**Raw data:**
--- START ---
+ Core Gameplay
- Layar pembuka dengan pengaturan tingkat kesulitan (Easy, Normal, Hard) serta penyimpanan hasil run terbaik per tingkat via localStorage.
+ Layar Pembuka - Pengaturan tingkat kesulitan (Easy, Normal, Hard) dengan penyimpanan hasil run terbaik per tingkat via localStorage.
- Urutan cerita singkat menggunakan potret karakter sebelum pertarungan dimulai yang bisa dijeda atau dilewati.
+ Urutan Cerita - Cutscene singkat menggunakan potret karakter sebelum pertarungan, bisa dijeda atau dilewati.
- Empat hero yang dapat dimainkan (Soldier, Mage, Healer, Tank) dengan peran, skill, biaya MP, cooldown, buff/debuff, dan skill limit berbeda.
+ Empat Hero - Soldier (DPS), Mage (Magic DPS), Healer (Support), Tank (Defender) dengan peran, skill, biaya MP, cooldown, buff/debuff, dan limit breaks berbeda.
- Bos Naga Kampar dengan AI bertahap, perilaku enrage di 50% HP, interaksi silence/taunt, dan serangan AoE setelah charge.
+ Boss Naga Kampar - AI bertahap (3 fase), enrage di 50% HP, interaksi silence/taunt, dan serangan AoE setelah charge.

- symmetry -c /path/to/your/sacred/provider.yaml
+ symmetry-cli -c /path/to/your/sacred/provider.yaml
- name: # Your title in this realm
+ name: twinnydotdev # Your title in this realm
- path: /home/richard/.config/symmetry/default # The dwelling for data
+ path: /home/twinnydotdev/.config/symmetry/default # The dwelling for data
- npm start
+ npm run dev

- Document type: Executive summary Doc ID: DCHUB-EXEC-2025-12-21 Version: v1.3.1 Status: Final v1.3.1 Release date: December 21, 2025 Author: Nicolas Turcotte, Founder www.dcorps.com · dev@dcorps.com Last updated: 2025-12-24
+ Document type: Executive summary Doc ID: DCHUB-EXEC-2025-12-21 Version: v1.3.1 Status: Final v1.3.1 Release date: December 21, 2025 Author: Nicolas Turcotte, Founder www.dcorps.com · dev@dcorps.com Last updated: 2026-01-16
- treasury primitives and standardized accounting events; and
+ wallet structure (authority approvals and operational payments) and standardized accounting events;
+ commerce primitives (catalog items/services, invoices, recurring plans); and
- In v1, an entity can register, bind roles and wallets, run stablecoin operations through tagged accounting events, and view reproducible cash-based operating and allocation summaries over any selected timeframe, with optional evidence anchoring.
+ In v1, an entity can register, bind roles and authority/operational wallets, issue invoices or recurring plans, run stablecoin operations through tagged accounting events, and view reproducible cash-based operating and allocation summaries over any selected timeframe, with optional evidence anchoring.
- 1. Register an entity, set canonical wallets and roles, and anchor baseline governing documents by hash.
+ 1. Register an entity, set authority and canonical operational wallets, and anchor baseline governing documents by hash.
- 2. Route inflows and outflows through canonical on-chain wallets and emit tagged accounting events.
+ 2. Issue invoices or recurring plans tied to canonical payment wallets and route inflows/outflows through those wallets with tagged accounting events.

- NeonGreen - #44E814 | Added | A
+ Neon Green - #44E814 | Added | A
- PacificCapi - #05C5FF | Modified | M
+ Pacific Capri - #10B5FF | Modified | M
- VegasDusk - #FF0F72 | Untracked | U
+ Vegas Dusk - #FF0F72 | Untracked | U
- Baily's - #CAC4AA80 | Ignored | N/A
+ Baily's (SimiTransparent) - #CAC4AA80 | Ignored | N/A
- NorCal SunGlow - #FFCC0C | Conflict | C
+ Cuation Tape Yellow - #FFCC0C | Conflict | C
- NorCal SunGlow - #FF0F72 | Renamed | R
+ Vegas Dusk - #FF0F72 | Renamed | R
--- END ---
Line by line, repeat the material precisely.

**Worked solution:**
+ Core Gameplay
- Layar pembuka dengan pengaturan tingkat kesulitan (Easy, Normal, Hard) serta penyimpanan hasil run terbaik per tingkat via localStorage.
+ Layar Pembuka - Pengaturan tingkat kesulitan (Easy, Normal, Hard) dengan penyimpanan hasil run terbaik per tingkat via localStorage.
- Urutan cerita singkat menggunakan potret karakter sebelum pertarungan dimulai yang bisa dijeda atau dilewati.
+ Urutan Cerita - Cutscene singkat menggunakan potret karakter sebelum pertarungan, bisa dijeda atau dilewati.
- Empat hero yang dapat dimainkan (Soldier, Mage, Healer, Tank) dengan peran, skill, biaya MP, cooldown, buff/debuff, dan skill limit berbeda.
+ Empat Hero - Soldier (DPS), Mage (Magic DPS), Healer (Support), Tank (Defender) dengan peran, skill, biaya MP, cooldown, buff/debuff, dan limit breaks berbeda.
- Bos Naga Kampar dengan AI bertahap, perilaku enrage di 50% HP, interaksi silence/taunt, dan serangan AoE setelah charge.
+ Boss Naga Kampar - AI bertahap (3 fase), enrage di 50% HP, interaksi silence/taunt, dan serangan AoE setelah charge.

- symmetry -c /path/to/your/sacred/provider.yaml
+ symmetry-cli -c /path/to/your/sacred/provider.yaml
- name: # Your title in this realm
+ name: twinnydotdev # Your title in this realm
- path: /home/richard/.config/symmetry/default # The dwelling for data
+ path: /home/twinnydotdev/.config/symmetry/default # The dwelling for data
- npm start
+ npm run dev

- Document type: Executive summary Doc ID: DCHUB-EXEC-2025-12-21 Version: v1.3.1 Status: Final v1.3.1 Release date: December 21, 2025 Author: Nicolas Turcotte, Founder www.dcorps.com · dev@dcorps.com Last updated: 2025-12-24
+ Document type: Executive summary Doc ID: DCHUB-EXEC-2025-12-21 Version: v1.3.1 Status: Final v1.3.1 Release date: December 21, 2025 Author: Nicolas Turcotte, Founder www.dcorps.com · dev@dcorps.com Last updated: 2026-01-16
- treasury primitives and standardized accounting events; and
+ wallet structure (authority approvals and operational payments) and standardized accounting events;
+ commerce primitives (catalog items/services, invoices, recurring plans); and
- In v1, an entity can register, bind roles and wallets, run stablecoin operations through tagged accounting events, and view reproducible cash-based operating and allocation summaries over any selected timeframe, with optional evidence anchoring.
+ In v1, an entity can register, bind roles and authority/operational wallets, issue invoices or recurring plans, run stablecoin operations through tagged accounting events, and view reproducible cash-based operating and allocation summaries over any selected timeframe, with optional evidence anchoring.
- 1. Register an entity, set canonical wallets and roles, and anchor baseline governing documents by hash.
+ 1. Register an entity, set authority and canonical operational wallets, and anchor baseline governing documents by hash.
- 2. Route inflows and outflows through canonical on-chain wallets and emit tagged accounting events.
+ 2. Issue invoices or recurring plans tied to canonical payment wallets and route inflows/outflows through those wallets with tagged accounting events.

- NeonGreen - #44E814 | Added | A
+ Neon Green - #44E814 | Added | A
- PacificCapi - #05C5FF | Modified | M
+ Pacific Capri - #10B5FF | Modified | M
- VegasDusk - #FF0F72 | Untracked | U
+ Vegas Dusk - #FF0F72 | Untracked | U
- Baily's - #CAC4AA80 | Ignored | N/A
+ Baily's (SimiTransparent) - #CAC4AA80 | Ignored | N/A
- NorCal SunGlow - #FFCC0C | Conflict | C
+ Cuation Tape Yellow - #FFCC0C | Conflict | C
- NorCal SunGlow - #FF0F72 | Renamed | R
+ Vegas Dusk - #FF0F72 | Renamed | R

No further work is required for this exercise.